Eine interessante Strategie ergibt sich aus Abb. Abb.22 in Bezug darauf, wie Oxidase Sauerstoffchemie an die Protonenpumpe koppelt. Die Pumpschritte erfolgen erst nach Bildung von P (8-10), was bedeutet, dass das Enzym zunächst O2 aktiviert und zu vollständig reduzierten, aber unvollständig protonierten Produktwassermolekülen reduziert; das Enzym vervollständigt den Vier-Elektronen-Transfer von Elektronen zu Sauerstoff und speichert die freie Energie, die als hochoxidierende a34 +⩵O- und Radikalspezies resultiert, bevor die Pumpe eingeschaltet wird.

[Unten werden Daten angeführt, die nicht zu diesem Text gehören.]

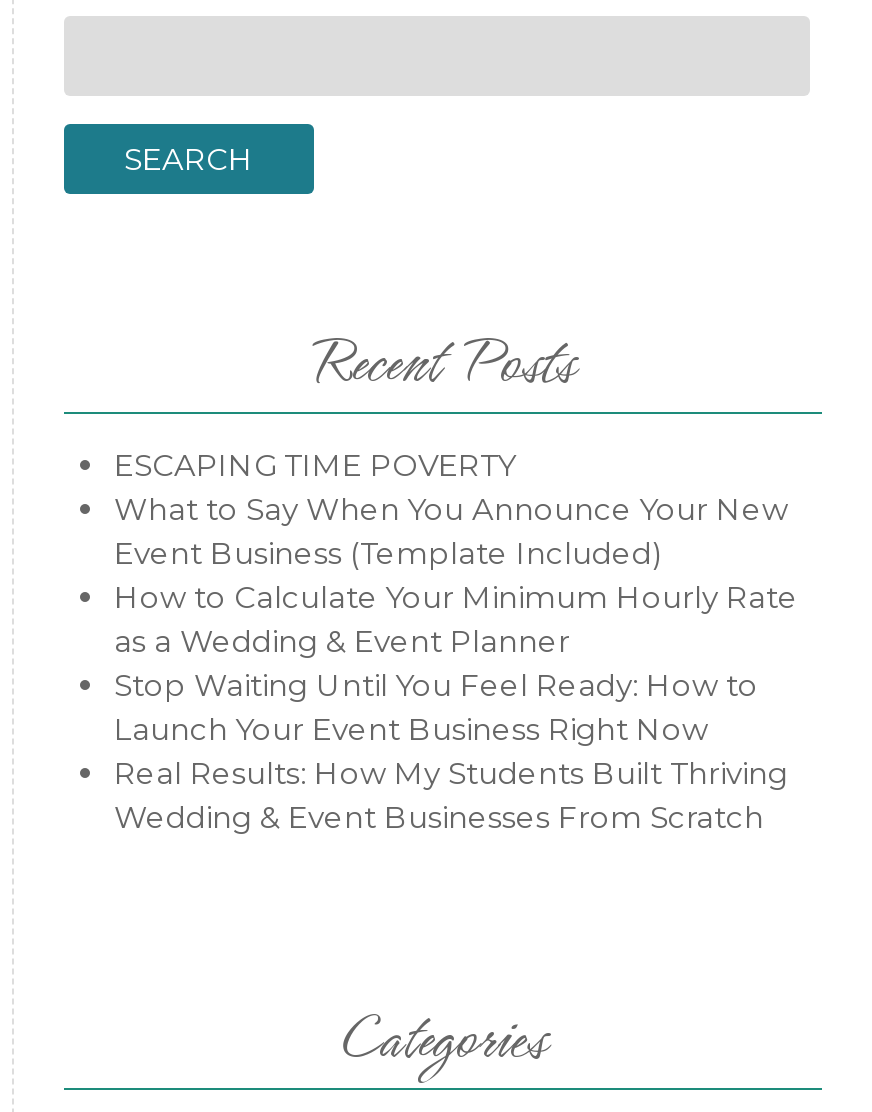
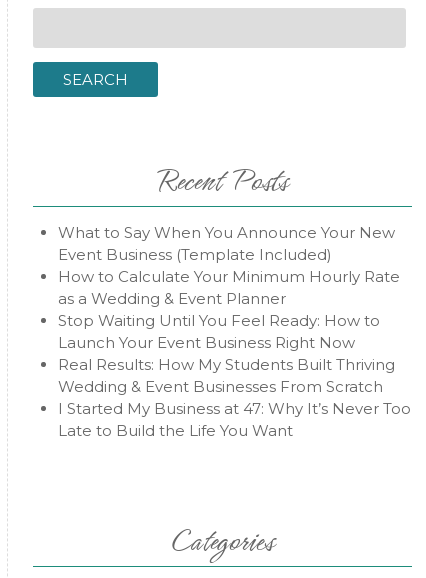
- ESCAPING TIME POVERTY

moved up: What to Say When You Announce Your New | Event Business (Template Included) | How to Calculate Your Minimum Hourly Rate | as a Wedding & Event Planner | Stop Waiting Until You Feel Ready: How to | Launch Your Event Business Right Now | Real Results: How My Students Built Thriving | Wedding & Event Businesses From Scratch

+ I Started My Business at 47: Why It’s Never Too
+ Late to Build the Life You Want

Neuere Berechnungen zur Bindungsspaltchemie unterstützen diese Idee, da die Ergebnisse darauf hindeuten, dass die Reduktion von O2 zu Oxo und Hydroxo unter Bildung eines Radikals und eines Ferryloxos nahe an thermoneutral liegt (23). Dies stellt eine bemerkenswert effektive Strategie zur Vermeidung toxischer, teilweise reduzierter Sauerstoffspezies dar, da im Reaktionskreislauf keine vorkommen. Darüber hinaus scheint es durch die Übertragung der freien Energie, die zum Antreiben der Pumpe von untergeordneten Sauerstoffprodukten auf das Protein verwendet wird, so zu sein, als hätte die Oxidase die Kontrolle und Effizienz maximiert, mit der sie den Protonen-Translokations-Apparat betreiben kann.